Among the lines below, restate word for word only those from the line with "[474,855,592,868] as your" through the line with "[280,72,309,81] specs ->", with both end lines kept.
......
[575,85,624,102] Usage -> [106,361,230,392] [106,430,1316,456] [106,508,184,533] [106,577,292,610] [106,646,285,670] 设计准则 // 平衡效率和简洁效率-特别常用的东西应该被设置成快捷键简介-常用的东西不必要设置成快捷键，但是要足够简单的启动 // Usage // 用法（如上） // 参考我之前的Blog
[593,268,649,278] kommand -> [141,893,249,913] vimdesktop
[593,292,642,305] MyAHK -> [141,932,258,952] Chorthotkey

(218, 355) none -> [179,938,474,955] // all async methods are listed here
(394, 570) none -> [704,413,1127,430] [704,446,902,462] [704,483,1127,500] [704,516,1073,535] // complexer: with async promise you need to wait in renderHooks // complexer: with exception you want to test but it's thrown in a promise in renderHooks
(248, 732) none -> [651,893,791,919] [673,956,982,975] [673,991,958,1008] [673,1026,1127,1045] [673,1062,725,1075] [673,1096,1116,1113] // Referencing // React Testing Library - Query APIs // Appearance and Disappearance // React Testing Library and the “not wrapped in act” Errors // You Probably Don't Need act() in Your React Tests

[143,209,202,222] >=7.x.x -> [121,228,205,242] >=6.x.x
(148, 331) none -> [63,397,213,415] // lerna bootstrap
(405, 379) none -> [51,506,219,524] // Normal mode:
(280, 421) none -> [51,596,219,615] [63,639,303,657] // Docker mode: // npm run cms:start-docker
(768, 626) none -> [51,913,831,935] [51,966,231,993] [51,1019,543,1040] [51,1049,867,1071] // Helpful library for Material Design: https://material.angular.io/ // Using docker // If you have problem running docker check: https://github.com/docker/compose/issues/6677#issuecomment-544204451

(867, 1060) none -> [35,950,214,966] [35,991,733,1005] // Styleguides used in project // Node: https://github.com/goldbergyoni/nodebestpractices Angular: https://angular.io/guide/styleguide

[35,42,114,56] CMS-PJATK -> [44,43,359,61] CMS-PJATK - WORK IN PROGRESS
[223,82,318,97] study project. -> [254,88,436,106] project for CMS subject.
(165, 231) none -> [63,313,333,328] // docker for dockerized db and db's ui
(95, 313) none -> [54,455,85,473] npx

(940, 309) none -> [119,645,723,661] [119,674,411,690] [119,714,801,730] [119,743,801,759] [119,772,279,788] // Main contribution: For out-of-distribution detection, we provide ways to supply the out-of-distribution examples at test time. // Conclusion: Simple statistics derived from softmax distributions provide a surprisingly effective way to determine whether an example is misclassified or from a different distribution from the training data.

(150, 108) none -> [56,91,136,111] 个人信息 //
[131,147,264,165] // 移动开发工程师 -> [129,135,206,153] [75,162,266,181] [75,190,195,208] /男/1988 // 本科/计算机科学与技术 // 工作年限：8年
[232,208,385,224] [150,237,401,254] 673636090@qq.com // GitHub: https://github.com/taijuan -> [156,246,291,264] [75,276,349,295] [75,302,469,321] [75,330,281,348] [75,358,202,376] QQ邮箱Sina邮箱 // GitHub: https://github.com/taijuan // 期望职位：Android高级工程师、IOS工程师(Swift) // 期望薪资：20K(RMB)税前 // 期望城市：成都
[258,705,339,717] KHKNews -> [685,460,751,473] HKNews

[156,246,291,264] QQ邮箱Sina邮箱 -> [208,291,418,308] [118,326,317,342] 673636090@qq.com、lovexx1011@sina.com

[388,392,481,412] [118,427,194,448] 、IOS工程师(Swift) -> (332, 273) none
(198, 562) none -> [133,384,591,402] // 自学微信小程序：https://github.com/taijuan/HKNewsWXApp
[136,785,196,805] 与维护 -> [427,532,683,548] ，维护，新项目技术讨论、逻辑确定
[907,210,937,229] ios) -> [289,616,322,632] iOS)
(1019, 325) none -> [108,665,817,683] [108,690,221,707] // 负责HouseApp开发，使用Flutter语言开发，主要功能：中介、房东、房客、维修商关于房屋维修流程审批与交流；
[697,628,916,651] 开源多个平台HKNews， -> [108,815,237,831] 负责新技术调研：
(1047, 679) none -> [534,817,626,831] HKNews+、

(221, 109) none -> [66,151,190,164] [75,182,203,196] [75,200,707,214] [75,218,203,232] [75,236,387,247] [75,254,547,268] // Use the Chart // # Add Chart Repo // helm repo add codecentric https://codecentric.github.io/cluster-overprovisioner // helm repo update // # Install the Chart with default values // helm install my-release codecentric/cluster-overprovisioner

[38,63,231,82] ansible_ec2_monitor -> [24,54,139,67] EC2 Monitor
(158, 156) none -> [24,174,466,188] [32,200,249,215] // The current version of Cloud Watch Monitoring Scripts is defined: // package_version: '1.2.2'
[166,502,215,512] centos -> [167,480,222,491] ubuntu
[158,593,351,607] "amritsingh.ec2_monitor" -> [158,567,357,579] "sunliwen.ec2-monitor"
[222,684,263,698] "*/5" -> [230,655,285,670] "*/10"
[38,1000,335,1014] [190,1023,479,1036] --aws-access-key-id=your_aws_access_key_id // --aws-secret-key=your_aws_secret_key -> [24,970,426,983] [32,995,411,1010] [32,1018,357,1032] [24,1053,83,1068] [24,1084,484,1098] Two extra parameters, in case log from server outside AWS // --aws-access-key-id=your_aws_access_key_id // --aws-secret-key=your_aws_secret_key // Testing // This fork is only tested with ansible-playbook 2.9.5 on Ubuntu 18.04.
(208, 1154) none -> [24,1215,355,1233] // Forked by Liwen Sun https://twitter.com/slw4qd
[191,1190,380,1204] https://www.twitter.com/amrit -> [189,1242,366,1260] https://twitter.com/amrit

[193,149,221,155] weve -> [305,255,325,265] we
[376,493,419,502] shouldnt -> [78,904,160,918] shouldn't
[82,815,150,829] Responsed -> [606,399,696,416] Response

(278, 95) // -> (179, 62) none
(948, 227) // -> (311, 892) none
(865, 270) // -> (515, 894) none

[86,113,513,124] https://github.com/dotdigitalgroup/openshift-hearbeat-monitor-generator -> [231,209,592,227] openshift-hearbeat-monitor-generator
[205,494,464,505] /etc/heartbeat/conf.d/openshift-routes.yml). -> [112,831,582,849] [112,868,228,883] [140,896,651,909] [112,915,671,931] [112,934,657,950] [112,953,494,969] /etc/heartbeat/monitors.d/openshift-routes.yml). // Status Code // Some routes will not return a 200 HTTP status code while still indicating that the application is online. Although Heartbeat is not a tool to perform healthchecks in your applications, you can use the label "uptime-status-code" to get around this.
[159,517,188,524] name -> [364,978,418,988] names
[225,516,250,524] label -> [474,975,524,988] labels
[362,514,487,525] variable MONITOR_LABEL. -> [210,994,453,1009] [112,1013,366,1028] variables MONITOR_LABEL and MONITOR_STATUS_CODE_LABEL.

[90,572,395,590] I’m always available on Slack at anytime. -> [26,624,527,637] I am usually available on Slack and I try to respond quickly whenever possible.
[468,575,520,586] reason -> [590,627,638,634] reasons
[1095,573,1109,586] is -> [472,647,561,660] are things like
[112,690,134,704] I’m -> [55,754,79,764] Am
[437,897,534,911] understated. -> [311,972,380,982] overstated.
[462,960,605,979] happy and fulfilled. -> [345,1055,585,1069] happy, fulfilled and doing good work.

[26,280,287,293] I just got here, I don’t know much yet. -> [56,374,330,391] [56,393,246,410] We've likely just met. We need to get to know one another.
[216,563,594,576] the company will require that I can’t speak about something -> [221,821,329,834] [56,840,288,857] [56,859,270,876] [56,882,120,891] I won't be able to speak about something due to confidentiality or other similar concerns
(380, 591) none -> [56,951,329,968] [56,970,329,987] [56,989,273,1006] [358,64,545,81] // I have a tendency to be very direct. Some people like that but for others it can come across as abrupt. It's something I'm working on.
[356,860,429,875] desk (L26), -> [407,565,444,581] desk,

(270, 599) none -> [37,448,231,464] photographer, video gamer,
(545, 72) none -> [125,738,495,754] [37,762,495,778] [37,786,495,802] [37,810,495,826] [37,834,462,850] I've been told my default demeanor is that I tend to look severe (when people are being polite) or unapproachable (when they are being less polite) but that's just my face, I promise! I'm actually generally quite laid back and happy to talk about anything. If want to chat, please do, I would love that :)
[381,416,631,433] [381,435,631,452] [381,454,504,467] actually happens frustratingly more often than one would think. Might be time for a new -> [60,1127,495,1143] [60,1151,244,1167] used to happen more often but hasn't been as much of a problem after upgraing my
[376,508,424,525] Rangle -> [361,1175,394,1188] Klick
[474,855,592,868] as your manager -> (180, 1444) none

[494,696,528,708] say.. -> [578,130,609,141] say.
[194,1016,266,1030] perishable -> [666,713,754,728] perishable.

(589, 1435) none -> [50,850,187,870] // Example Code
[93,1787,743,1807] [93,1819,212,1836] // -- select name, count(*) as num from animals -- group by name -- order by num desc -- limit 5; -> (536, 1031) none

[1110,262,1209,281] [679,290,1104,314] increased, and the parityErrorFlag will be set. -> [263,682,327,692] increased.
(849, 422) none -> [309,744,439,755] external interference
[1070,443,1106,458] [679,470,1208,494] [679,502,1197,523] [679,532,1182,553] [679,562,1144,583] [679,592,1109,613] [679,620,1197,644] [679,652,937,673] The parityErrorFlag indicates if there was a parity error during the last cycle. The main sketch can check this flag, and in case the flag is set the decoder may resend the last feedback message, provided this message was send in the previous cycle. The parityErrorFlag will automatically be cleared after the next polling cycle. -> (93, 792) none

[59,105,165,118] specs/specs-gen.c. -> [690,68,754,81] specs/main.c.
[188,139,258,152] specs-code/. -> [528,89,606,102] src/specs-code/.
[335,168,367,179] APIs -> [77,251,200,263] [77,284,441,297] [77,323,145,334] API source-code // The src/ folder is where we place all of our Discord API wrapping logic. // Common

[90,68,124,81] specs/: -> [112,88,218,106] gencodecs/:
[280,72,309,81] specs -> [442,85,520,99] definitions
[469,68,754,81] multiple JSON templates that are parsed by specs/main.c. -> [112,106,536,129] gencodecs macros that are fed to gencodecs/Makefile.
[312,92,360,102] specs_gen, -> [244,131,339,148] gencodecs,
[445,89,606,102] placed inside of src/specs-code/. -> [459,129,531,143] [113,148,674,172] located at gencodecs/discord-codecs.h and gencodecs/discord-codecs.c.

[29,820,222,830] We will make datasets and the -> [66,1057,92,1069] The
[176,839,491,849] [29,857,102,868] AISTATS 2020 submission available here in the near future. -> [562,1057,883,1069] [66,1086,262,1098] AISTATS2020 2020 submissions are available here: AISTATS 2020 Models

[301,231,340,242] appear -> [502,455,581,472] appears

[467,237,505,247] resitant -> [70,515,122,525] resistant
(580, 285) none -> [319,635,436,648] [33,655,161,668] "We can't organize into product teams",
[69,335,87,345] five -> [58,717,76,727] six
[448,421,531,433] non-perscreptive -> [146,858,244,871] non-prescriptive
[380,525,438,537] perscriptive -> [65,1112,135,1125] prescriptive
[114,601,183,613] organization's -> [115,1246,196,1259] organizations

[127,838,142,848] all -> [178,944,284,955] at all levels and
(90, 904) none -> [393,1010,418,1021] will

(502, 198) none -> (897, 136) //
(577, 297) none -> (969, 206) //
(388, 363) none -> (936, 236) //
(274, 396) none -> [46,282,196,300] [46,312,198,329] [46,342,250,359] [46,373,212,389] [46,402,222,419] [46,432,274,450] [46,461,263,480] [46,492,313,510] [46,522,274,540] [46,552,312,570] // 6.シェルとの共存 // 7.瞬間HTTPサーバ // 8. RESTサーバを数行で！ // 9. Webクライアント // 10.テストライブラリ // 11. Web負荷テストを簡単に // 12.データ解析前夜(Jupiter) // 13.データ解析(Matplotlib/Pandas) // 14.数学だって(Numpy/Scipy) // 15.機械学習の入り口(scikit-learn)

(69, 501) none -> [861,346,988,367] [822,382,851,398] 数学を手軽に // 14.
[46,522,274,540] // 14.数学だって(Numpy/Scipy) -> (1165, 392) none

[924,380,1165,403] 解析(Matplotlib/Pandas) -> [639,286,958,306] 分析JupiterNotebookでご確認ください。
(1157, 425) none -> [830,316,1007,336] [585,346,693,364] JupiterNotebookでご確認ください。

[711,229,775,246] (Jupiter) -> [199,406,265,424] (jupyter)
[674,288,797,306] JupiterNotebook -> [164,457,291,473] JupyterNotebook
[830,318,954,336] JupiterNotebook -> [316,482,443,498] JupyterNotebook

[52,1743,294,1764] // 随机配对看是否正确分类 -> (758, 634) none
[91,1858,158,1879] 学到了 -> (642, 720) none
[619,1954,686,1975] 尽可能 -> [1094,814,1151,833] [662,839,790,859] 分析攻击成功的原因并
......
* [Task response]
[474,855,592,868] as your manager -> (180, 1444) none

[494,696,528,708] say.. -> [578,130,609,141] say.
[194,1016,266,1030] perishable -> [666,713,754,728] perishable.

(589, 1435) none -> [50,850,187,870] // Example Code
[93,1787,743,1807] [93,1819,212,1836] // -- select name, count(*) as num from animals -- group by name -- order by num desc -- limit 5; -> (536, 1031) none

[1110,262,1209,281] [679,290,1104,314] increased, and the parityErrorFlag will be set. -> [263,682,327,692] increased.
(849, 422) none -> [309,744,439,755] external interference
[1070,443,1106,458] [679,470,1208,494] [679,502,1197,523] [679,532,1182,553] [679,562,1144,583] [679,592,1109,613] [679,620,1197,644] [679,652,937,673] The parityErrorFlag indicates if there was a parity error during the last cycle. The main sketch can check this flag, and in case the flag is set the decoder may resend the last feedback message, provided this message was send in the previous cycle. The parityErrorFlag will automatically be cleared after the next polling cycle. -> (93, 792) none

[59,105,165,118] specs/specs-gen.c. -> [690,68,754,81] specs/main.c.
[188,139,258,152] specs-code/. -> [528,89,606,102] src/specs-code/.
[335,168,367,179] APIs -> [77,251,200,263] [77,284,441,297] [77,323,145,334] API source-code // The src/ folder is where we place all of our Discord API wrapping logic. // Common

[90,68,124,81] specs/: -> [112,88,218,106] gencodecs/:
[280,72,309,81] specs -> [442,85,520,99] definitions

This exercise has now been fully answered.